### THE TASK
Given the records below, the lines starting at the line with "или другой населенный" and ending at the line with "width: 218px ->" should be output exactly, both end lines kept and pictures left out.

### DATASET
====================
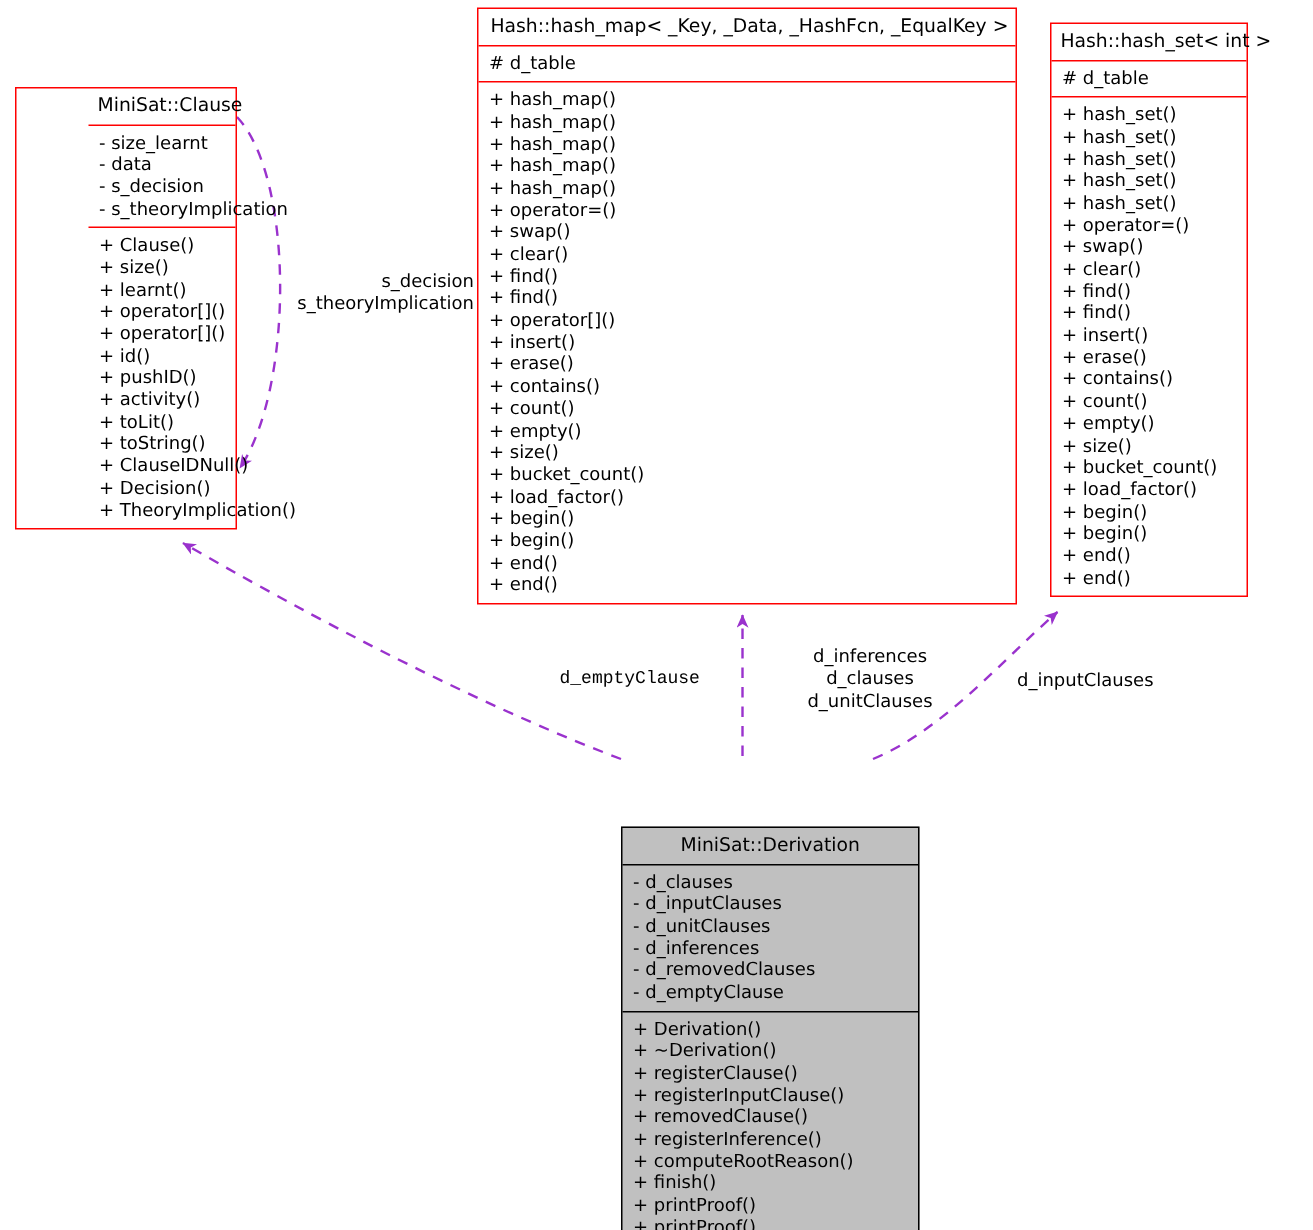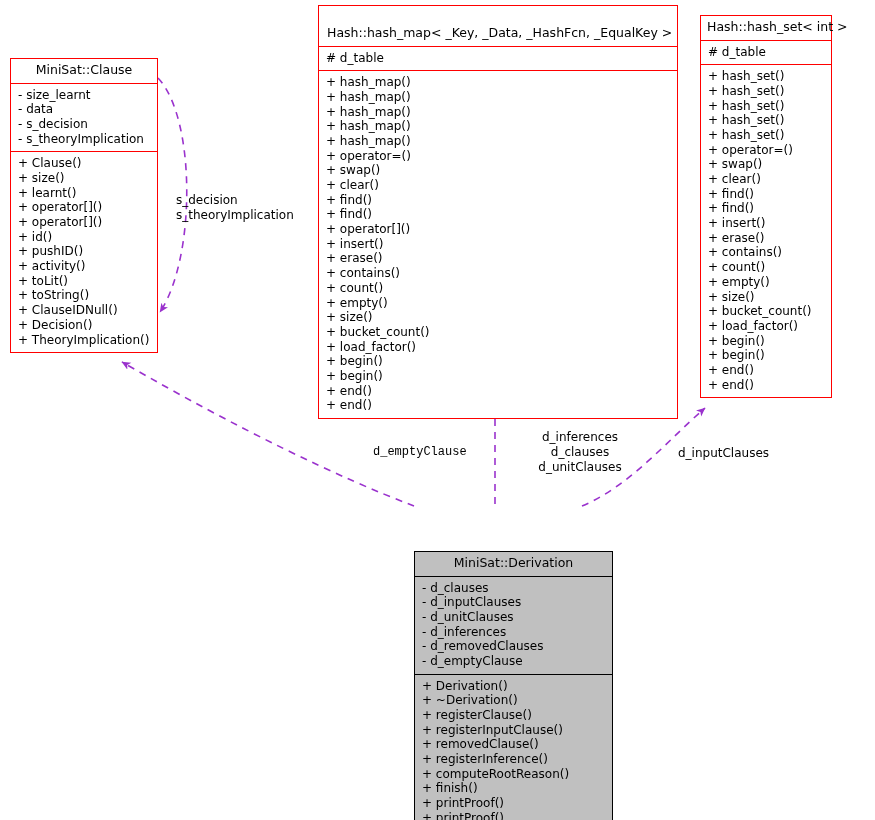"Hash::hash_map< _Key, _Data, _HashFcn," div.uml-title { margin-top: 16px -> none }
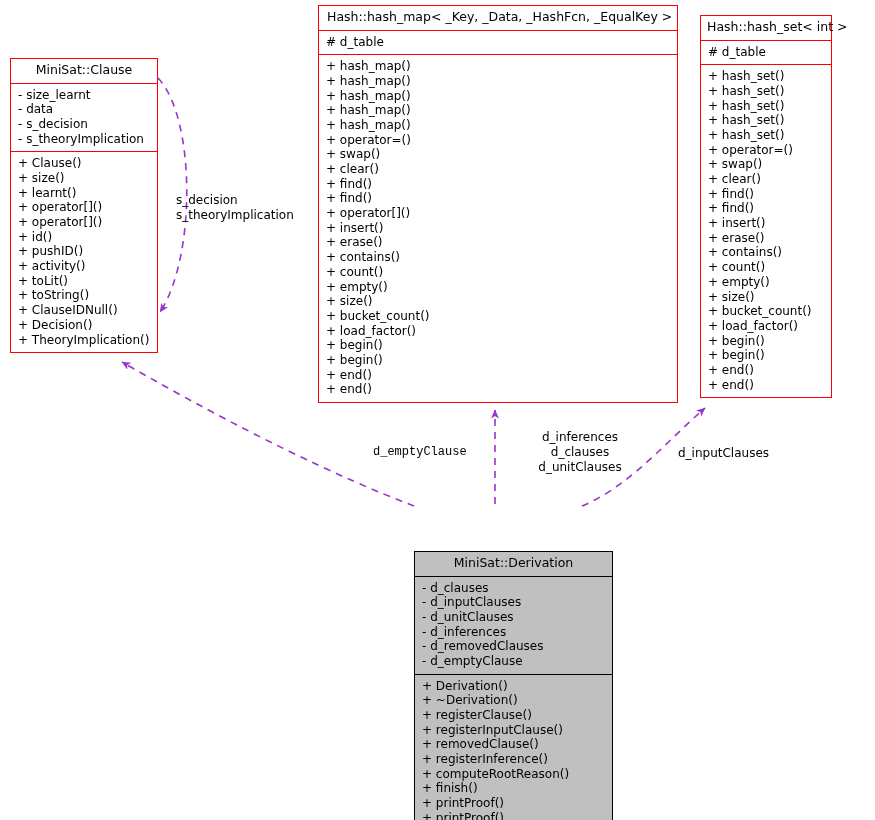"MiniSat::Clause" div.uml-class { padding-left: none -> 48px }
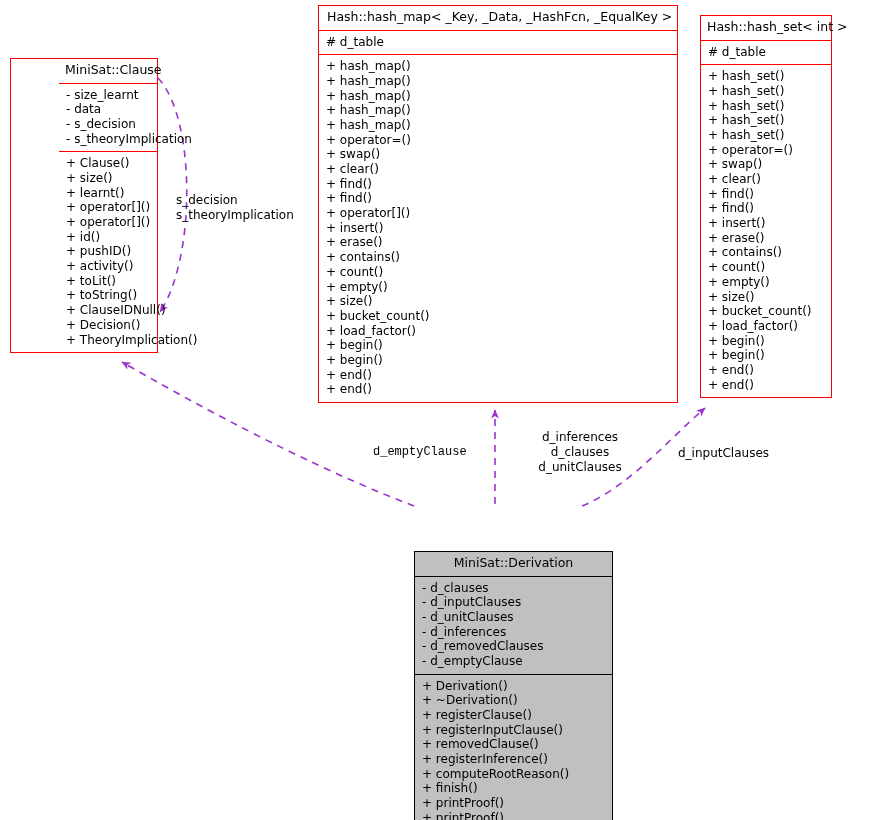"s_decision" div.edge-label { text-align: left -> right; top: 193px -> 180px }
====================
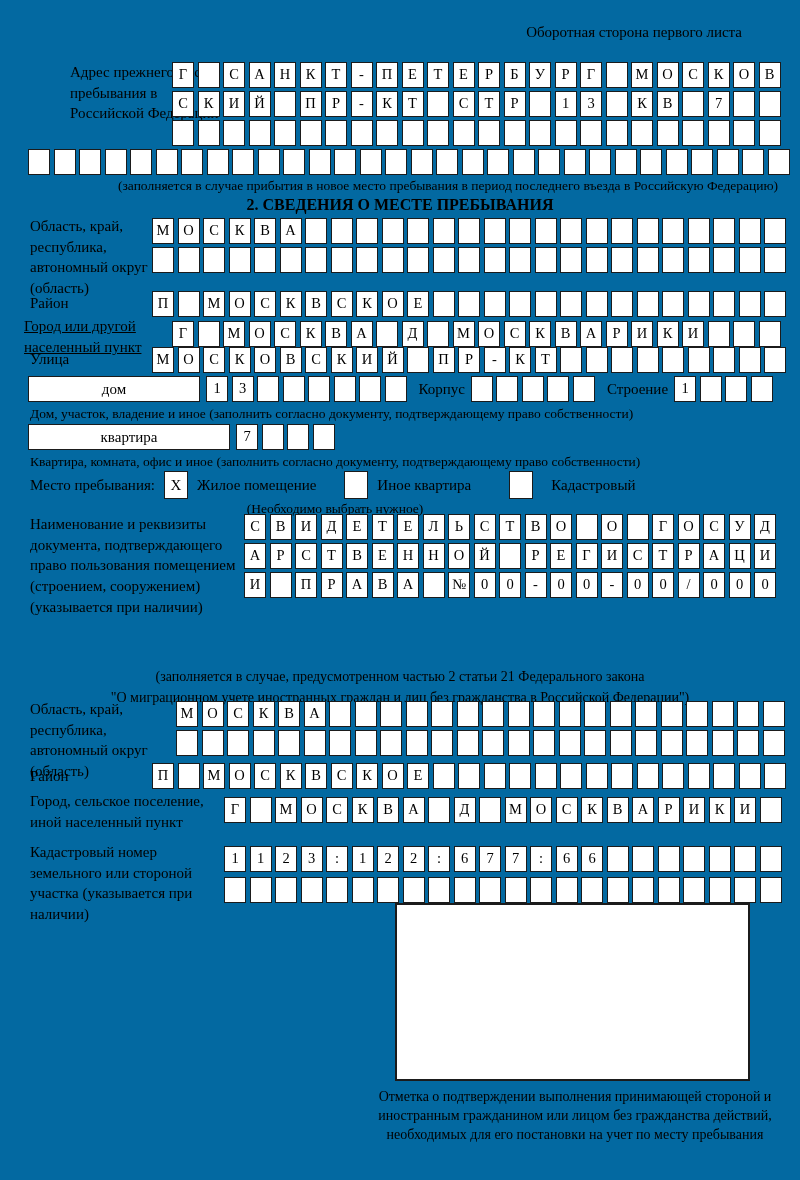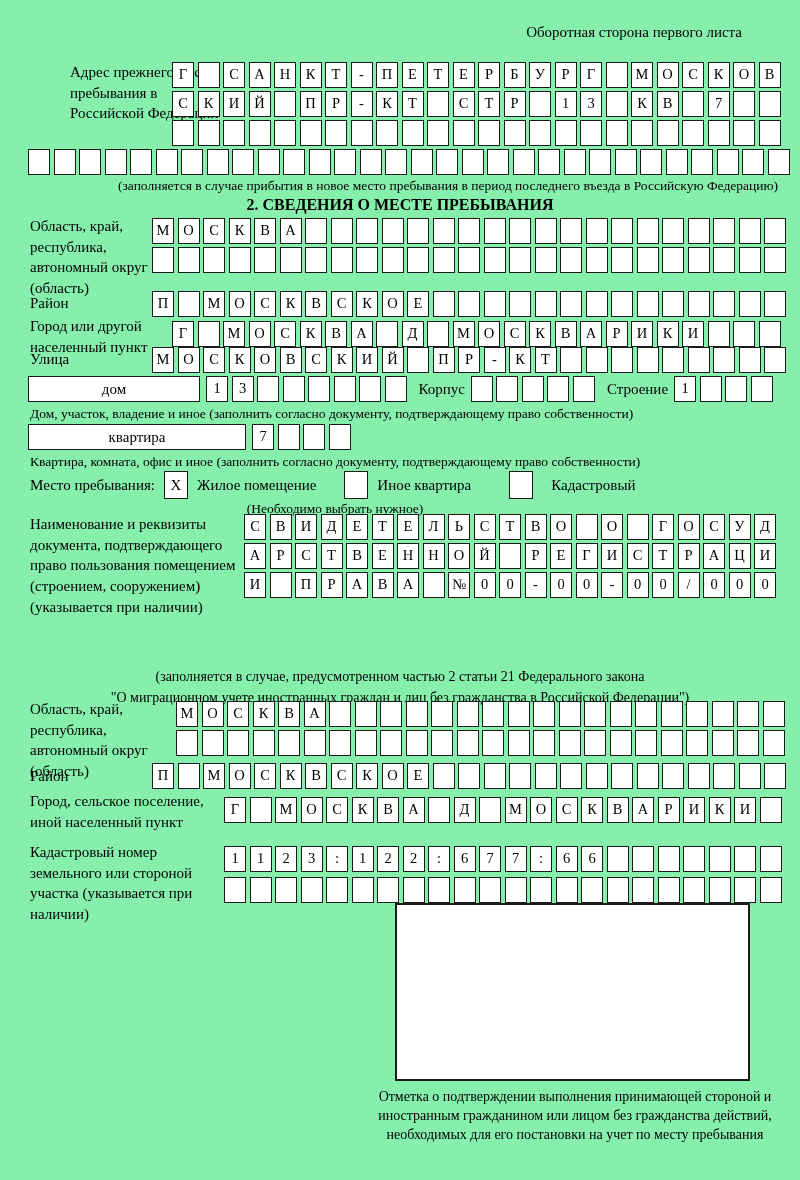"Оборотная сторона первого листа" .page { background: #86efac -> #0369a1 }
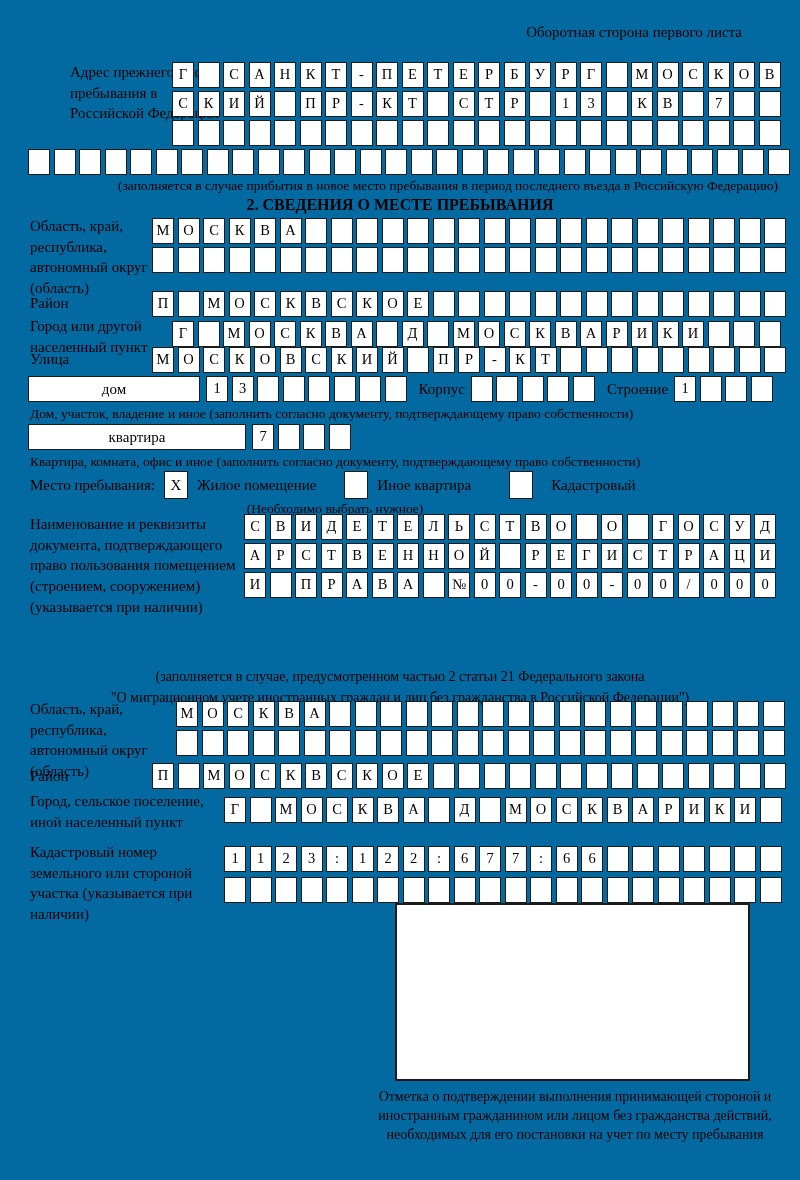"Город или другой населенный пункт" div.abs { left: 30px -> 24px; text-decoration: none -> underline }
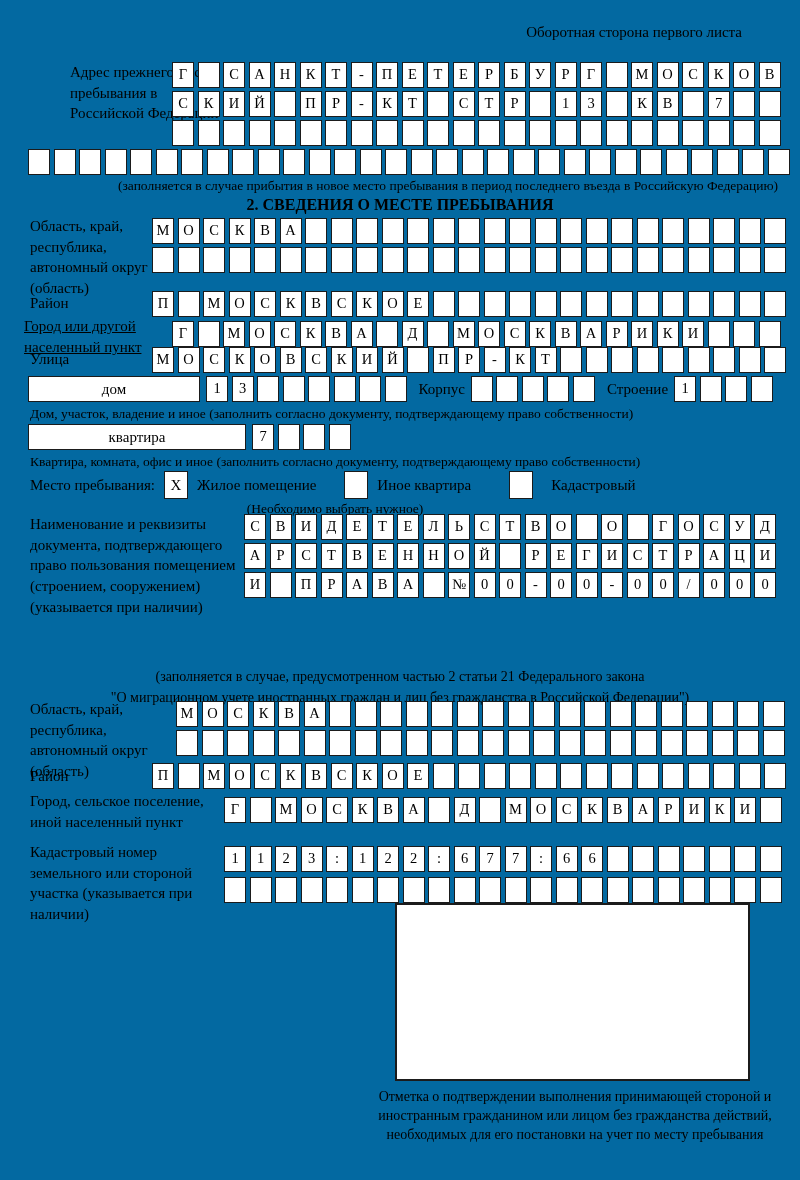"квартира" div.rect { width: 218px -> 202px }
====================
### COMPLETED TASK
"Город или другой населенный пункт" div.abs { left: 30px -> 24px; text-decoration: none -> underline }
"квартира" div.rect { width: 218px -> 202px }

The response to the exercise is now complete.